DATA TO PROCESS ▸
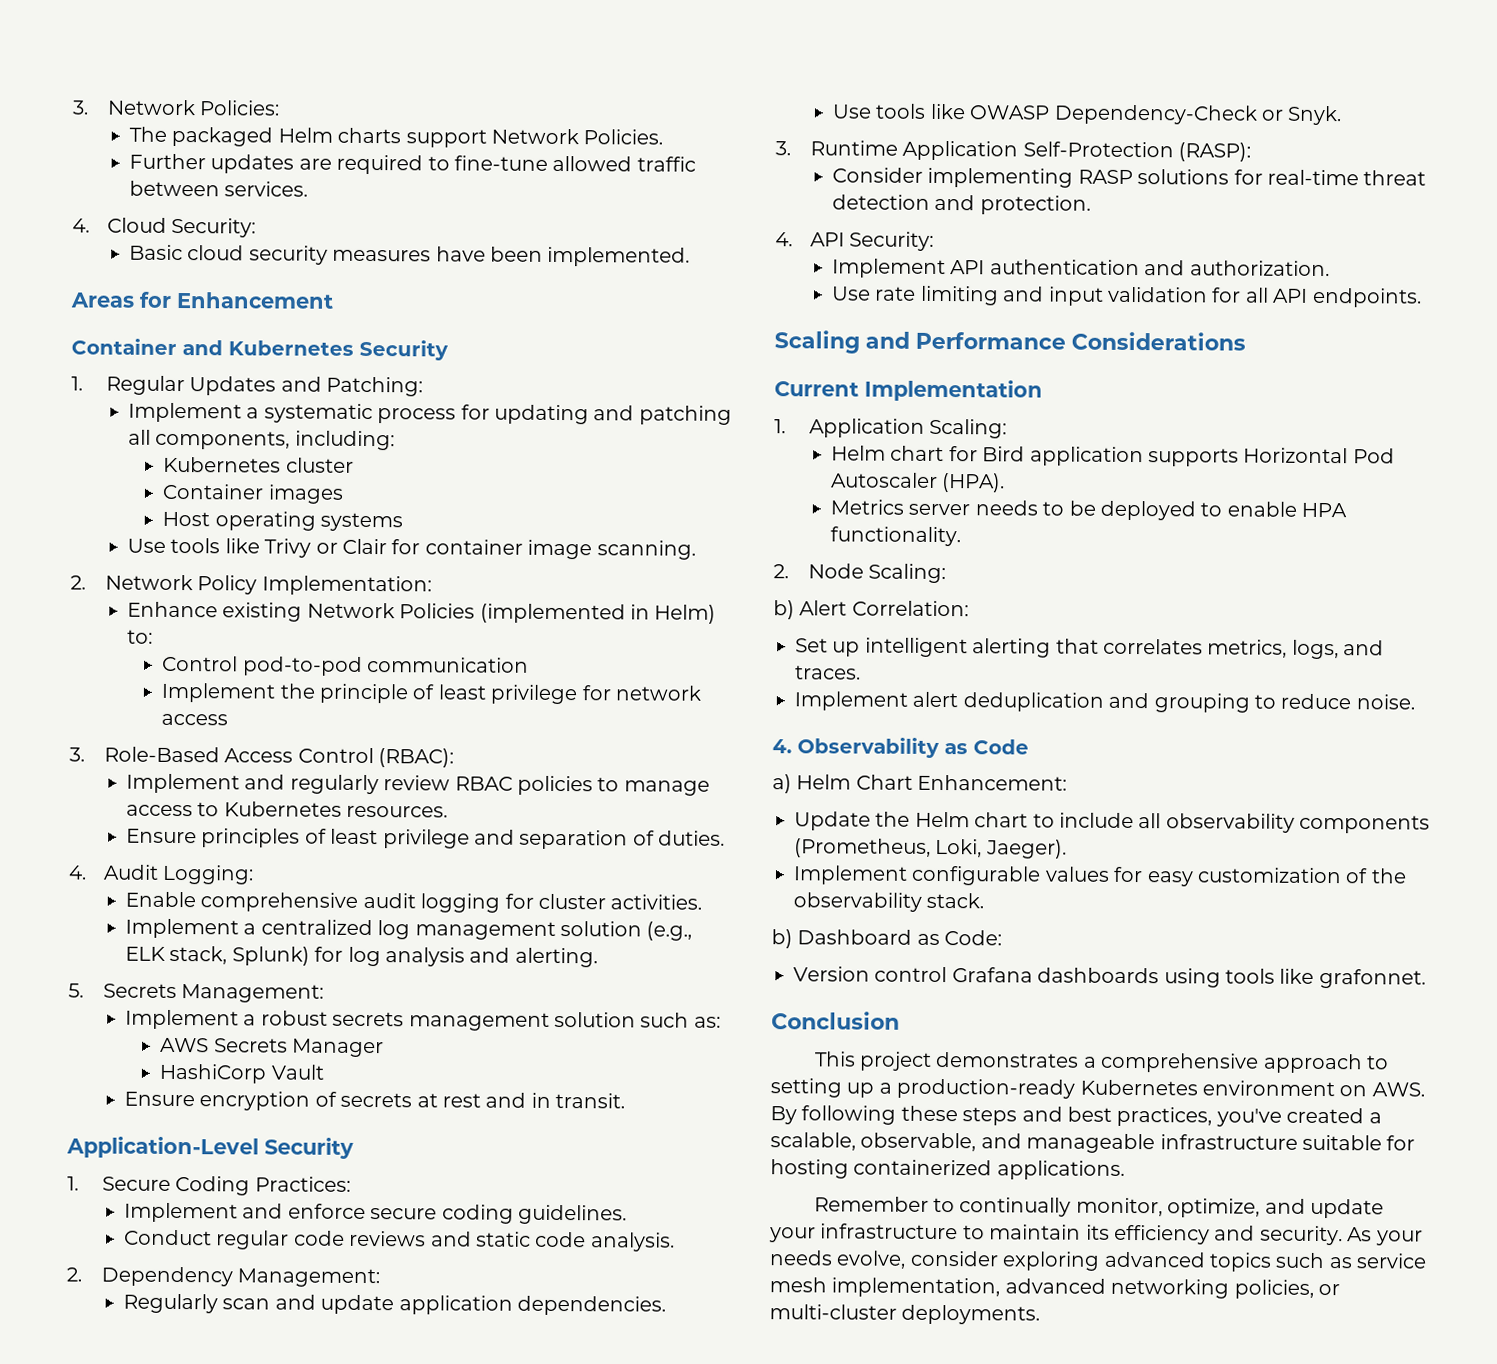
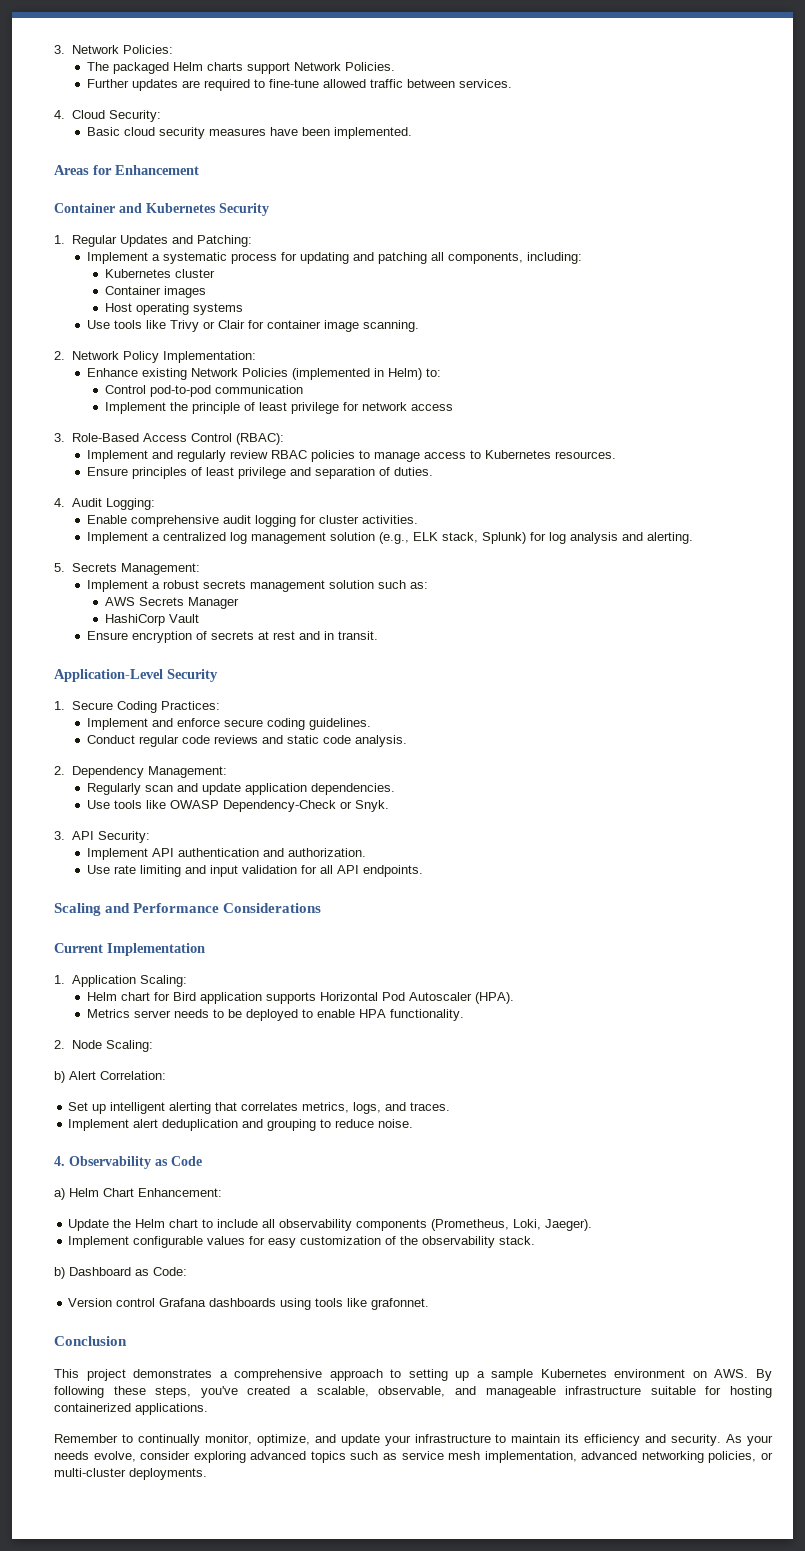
- 3. Runtime Application Self-Protection (RASP):
- Consider implementing RASP solutions for real-time threat detection and protection.
- 4. API Security:
+ 3. API Security:
- This project demonstrates a comprehensive approach to setting up a production-ready Kubernetes environment on AWS. By following these steps and best practices, you've created a scalable, observable, and manageable infrastructure suitable for hosting containerized applications.
+ This project demonstrates a comprehensive approach to setting up a sample Kubernetes environment on AWS. By following these steps, you've created a scalable, observable, and manageable infrastructure suitable for hosting containerized applications.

TASK STATEMENT ▸
Your response should be made up of the lines in the data that contain the word "hosting".

RESULT OF THIS EXERCISE ▸
- This project demonstrates a comprehensive approach to setting up a production-ready Kubernetes environment on AWS. By following these steps and best practices, you've created a scalable, observable, and manageable infrastructure suitable for hosting containerized applications.
+ This project demonstrates a comprehensive approach to setting up a sample Kubernetes environment on AWS. By following these steps, you've created a scalable, observable, and manageable infrastructure suitable for hosting containerized applications.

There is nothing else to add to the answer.